Nancy Lorna Leebold (née Ellis) (2 November 1915 – 13 July 1982) was an Australian aviator and the first woman commercial pilot in Australia. She was also the first woman in Australia to co-pilot a commercial airliner carrying passengers, fly as a first officer on a commercial aircraft, secure a first class wireless operator's licence and be endorsed to fly heavy aircraft. At one stage in her career she was also the only female member of the Institute of Aeronautical Science in New York and the only female flying instructor in Australia.

== Life ==
Ellis was born in Adelaide. Her mother was Emilene May, née Webber and her father, John Eric Ellis, ran a garage in Vaucluse where Nancy became a skilled motor mechanic. After graduating from Cleveland Street High School, Ellis's father gave her control of his second garage at Narrabeen.

Following the outbreak of World War II, Ellis studied to be draftsman and began working at De Havilland.

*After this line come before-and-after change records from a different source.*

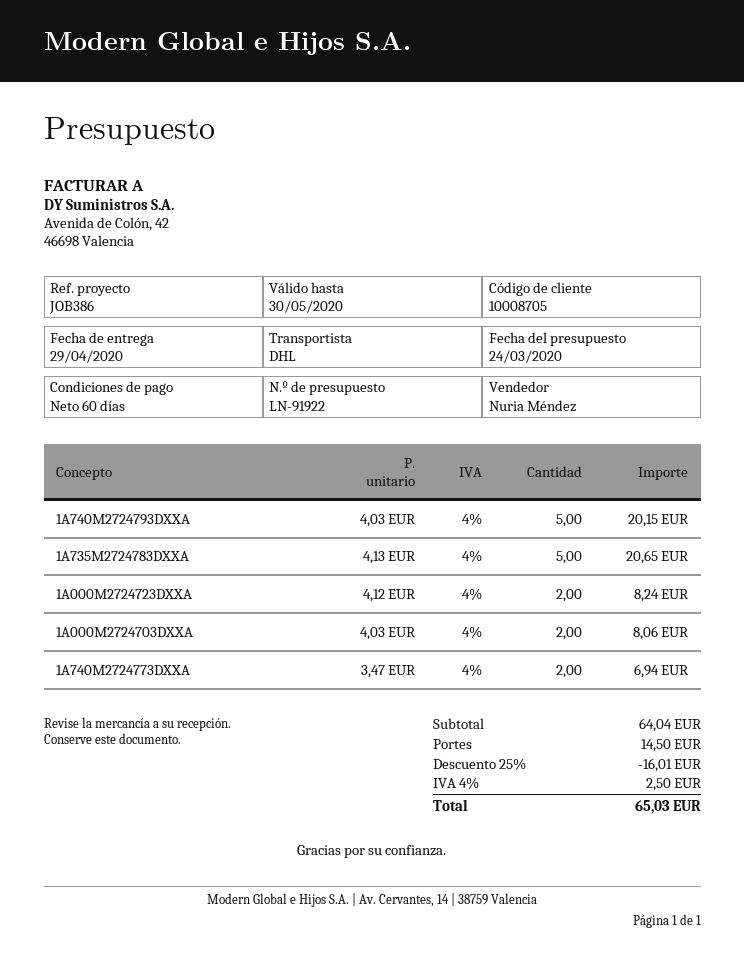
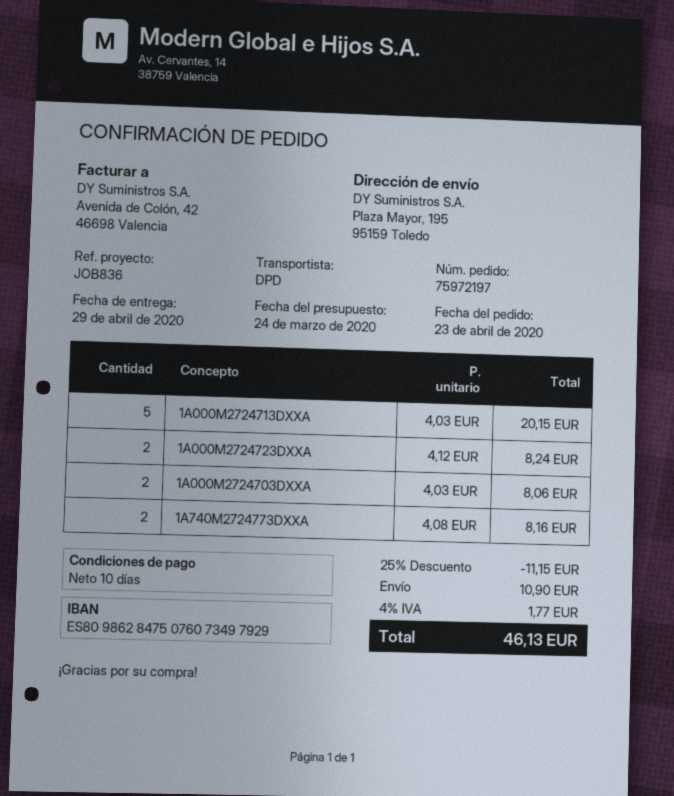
payment terms: 60 days -> 10 days
reference: JOB386 -> JOB836
shipping method: DHL -> DPD
1A740M2724793DXXA: 5 x 4.03 = 20.15 -> none
1A735M2724783DXXA: 5 x 4.13 = 20.65 -> none
1A740M2724773DXXA: 2 x 3.47 = 6.94 -> 2 x 4.08 = 8.16
1A000M2724713DXXA: none -> 5 x 4.03 = 20.15
discount: 25% = 16.01 -> 25% = 11.15
shipping: 14.50 -> 10.90
tax: 4% = 2.50 -> 4% = 1.77
total: 65.03 -> 46.13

During this time she took a correspondence course in aeronautical engineering and commenced her training as a pilot.

During World War II, she was the first female technical officer to be admitted to the Department of Aircraft Production.

In 1953, she was the only Australian member of the Ninety-Nines and the winner of their Silver Jubilee Scholarship in the United States of America in 1954.